Even when both partners are willing to be amicable and civilized when deciding to break up a marriage, divorce is still incredibly overwhelming, stressful, and challenging in various ways. Because your main goals will be to protect your children, yourself, and your finances while going through a divorce, we have compiled a list of steps to help you understand what to expect from the process of a divorce when you have children.
Get Professional Advice
First, your priority should be to gather professional advice about your situation. Every divorce is divorce, just as every relationship is different. You will need professional advice from a divorce attorney, Salem, Oregon, or an attorney in your area. As a divorce attorney, you will advise when you should serve the papers and help you understand your marriage contract specifics. While a divorce attorney will assist you every step of the way, avoiding the assistance of a lawyer may put your financial wellbeing as well as your guardianship of your children and visitation schedules in jeopardy. Even if you feel your partner is willing to part ways in a civilized manner, a lawyer is still absolutely essential.

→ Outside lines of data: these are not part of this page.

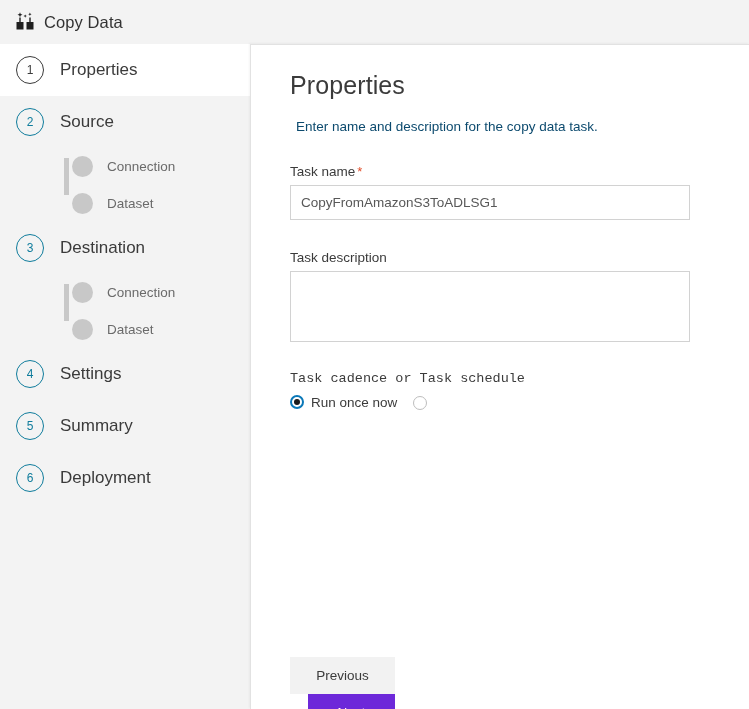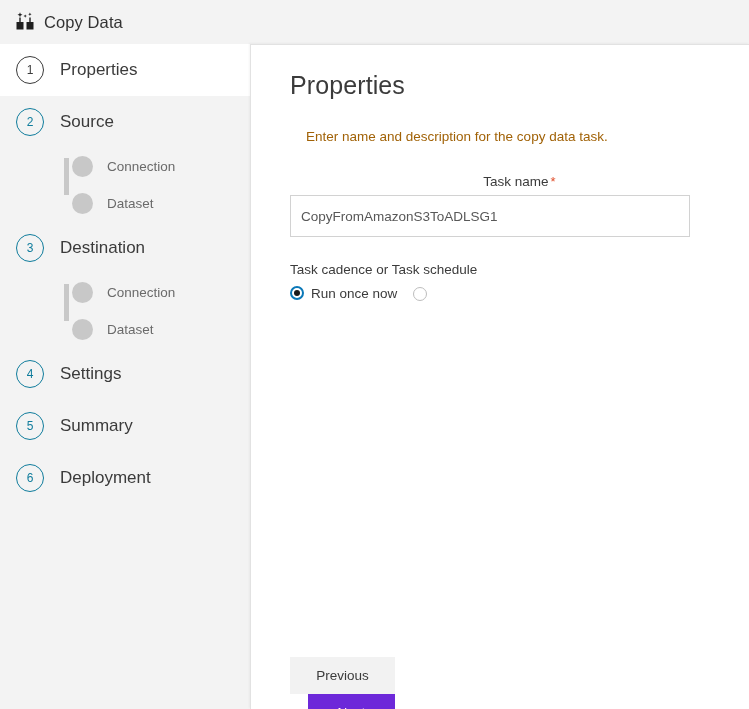--- a/index.html
+++ b/index.html
@@ -147,8 +147,8 @@
   }
   .page-subtitle {
     font-size: 13.5px;
-    color: #a16207;
-    margin: 16px;
+    color: #0c4a6e;
+    margin: 6px;
     padding-top: 13px;
   }
 

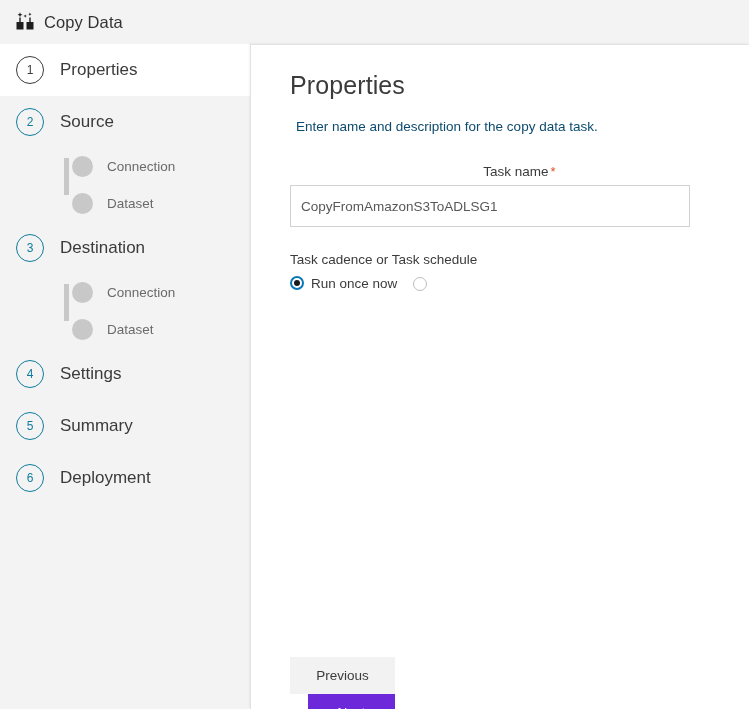--- a/index.html
+++ b/index.html
@@ -158,7 +158,6 @@
     color: #3b3b3b;
     display: block;
     margin-bottom: 6px;
-    text-align: center;
   }
   .required-star {
     color: #e04e2a;

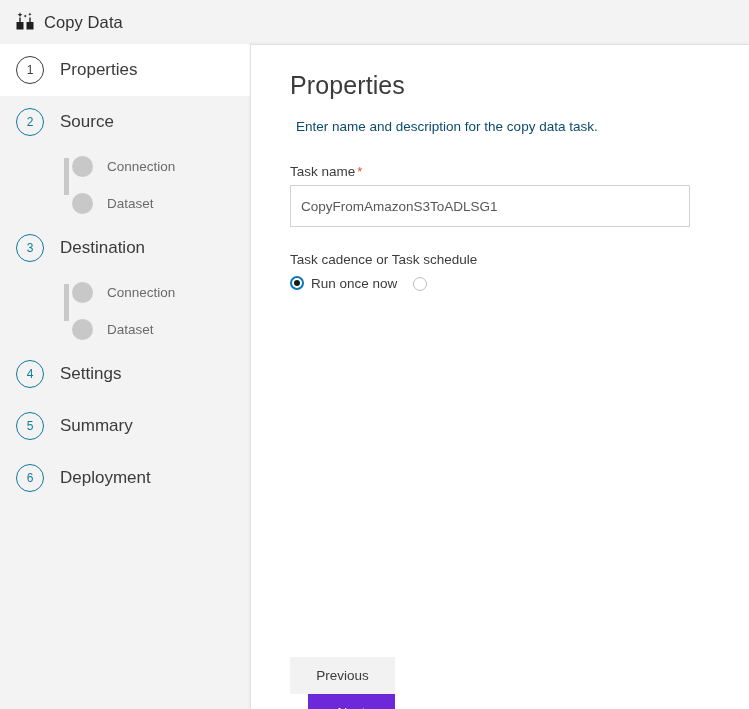--- a/index.html
+++ b/index.html
@@ -166,7 +166,7 @@
   }
   .text-input {
     width: 400px;
-    height: 42px;
+    height: 35px;
     box-sizing: border-box;
     border: 1px solid #d2d2d2;
     background: #ffffff;

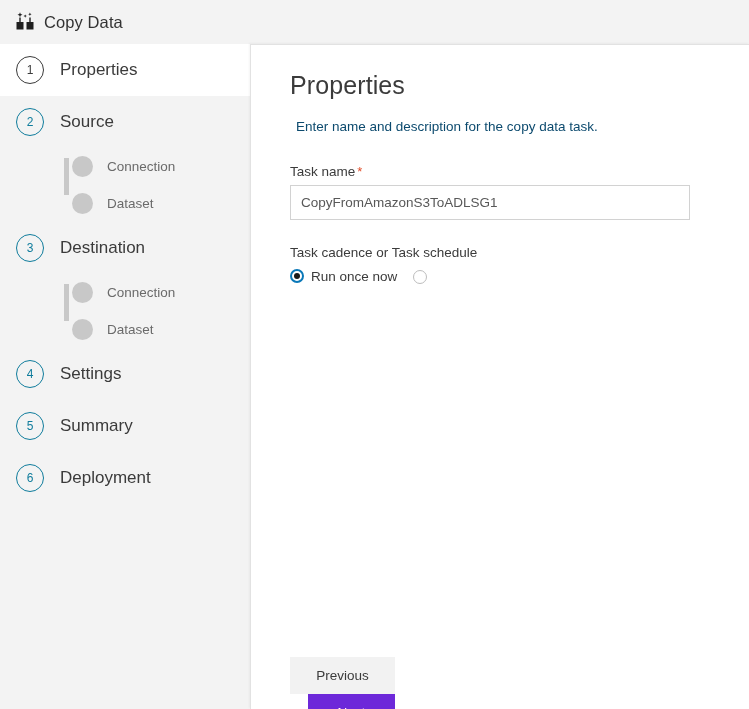--- a/index.html
+++ b/index.html
@@ -349,6 +349,10 @@
       <input class="text-input" type="text" value="CopyFromAmazonS3ToADLSG1" style="">
     </div>
 
+    <div class="field-group">
+      <label class="field-label">Task description</label>
+      <textarea class="text-area" placeholder="" style=""></textarea>
+    </div>
 
     <div class="cadence-group">
       <label class="cadence-label">Task cadence or Task schedule</label>

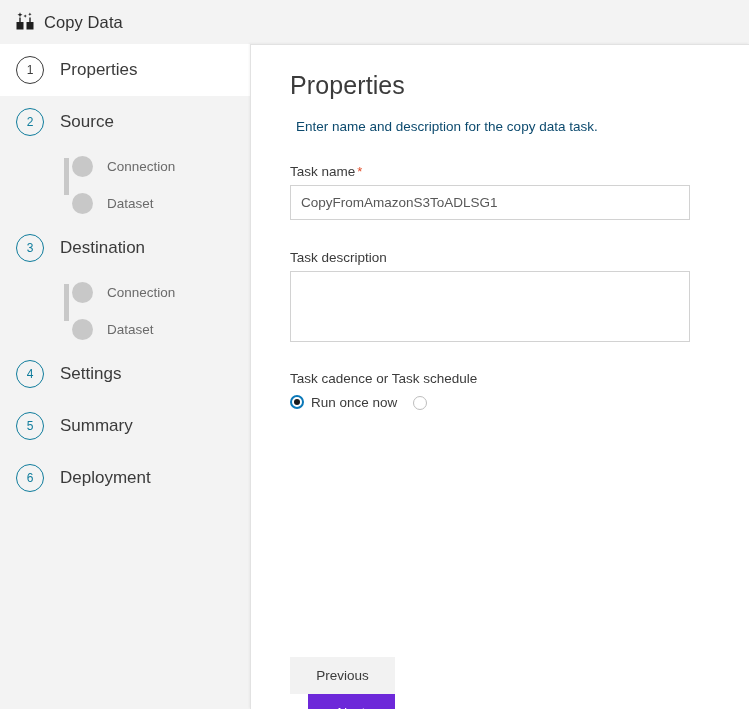--- a/index.html
+++ b/index.html
@@ -198,6 +198,7 @@
     color: #3b3b3b;
     display: block;
     margin-bottom: 9px;
+    font-family: Liberation Mono, monospace;
   }
   .radio-row {
     display: flex;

Consult A Family Psychologist
Consulting a family psychologist is often not essential, although the consultations can reward you with essential findings that could benefit your divorce process. Of course, there are specific reasons you are seeking a divorce. There are instances where a family psychologist can protect your child from an abusive spouse and others where parents can hear that their child is handling the divorce well. With that said, no harm can come from relying on a psychologist to help your family through the divorce. Younger children can benefit from play therapy sessions over a recommended period of time.
Communicate With Caution
Things you say and even text can impact your divorce process, which is why you should always communicate with your partner while practicing caution. In the event of a messy divorce where tempers are raised continuously, and harsh words are thrown around, it is best to communicate with your partner with your divorce attorney’s help regarding proceedings of the divorce and their rights, or lack thereof, to see their children. You can use your attorney as a mediator to communicate with your partner if communication is otherwise not straightforward.
Preparing Your Children
Your children need to know why you and your partner are no longer thriving in your relationship, as children tend to own the blame for divorce if they aren’t told otherwise. Instead of assuming your children have witnessed your relationship troubles, you should explain the divorce to your children. It is also best to avoid sugar-coating any issues that could be misunderstood as a result. For example, if you are divorcing your spouse due to violence against you, your best interest is to protect your children from potential abuse, in which case your children have a right to know that their parent is a potential danger. If you have difficulty outlining your divorce reasons to your children, it is wise to consult the family psychologist then to help you find the right words and ways to explain the situation as it is rather than how you want it to be.
I think nobody managed to get divorced in a civilized way yet. So you have to think that your kids mustn’t see your ugly quarrles and divisions of cutlery.